[Dataset records — start]

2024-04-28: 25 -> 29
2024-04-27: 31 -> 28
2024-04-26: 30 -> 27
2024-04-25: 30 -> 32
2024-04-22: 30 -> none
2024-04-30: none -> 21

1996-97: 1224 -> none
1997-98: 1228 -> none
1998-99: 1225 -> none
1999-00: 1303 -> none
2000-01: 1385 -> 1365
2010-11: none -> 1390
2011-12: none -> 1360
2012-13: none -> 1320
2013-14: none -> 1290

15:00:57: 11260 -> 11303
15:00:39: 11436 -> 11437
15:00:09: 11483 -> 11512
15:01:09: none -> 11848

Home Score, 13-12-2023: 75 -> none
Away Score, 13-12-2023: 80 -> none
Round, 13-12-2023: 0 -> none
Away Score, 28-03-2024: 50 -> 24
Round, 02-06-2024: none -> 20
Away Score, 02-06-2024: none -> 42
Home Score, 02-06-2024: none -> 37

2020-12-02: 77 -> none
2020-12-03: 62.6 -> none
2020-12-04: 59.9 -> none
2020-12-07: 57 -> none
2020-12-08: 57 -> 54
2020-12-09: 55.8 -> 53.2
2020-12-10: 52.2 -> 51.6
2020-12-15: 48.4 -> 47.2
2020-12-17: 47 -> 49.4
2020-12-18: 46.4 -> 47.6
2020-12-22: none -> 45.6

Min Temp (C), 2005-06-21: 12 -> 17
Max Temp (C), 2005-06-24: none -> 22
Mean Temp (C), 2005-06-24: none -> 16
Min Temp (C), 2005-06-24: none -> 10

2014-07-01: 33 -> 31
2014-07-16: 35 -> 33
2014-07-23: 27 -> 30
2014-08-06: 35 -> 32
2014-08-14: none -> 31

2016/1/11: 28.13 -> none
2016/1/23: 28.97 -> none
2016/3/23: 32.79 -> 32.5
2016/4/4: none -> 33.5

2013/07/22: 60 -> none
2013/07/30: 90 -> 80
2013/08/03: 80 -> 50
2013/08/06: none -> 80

[Dataset records — finish]

- [Instructions for the task]:
Whenever a line in the listing above includes the word "Home", return that line.

- [Response below]:
Home Score, 13-12-2023: 75 -> none
Home Score, 02-06-2024: none -> 37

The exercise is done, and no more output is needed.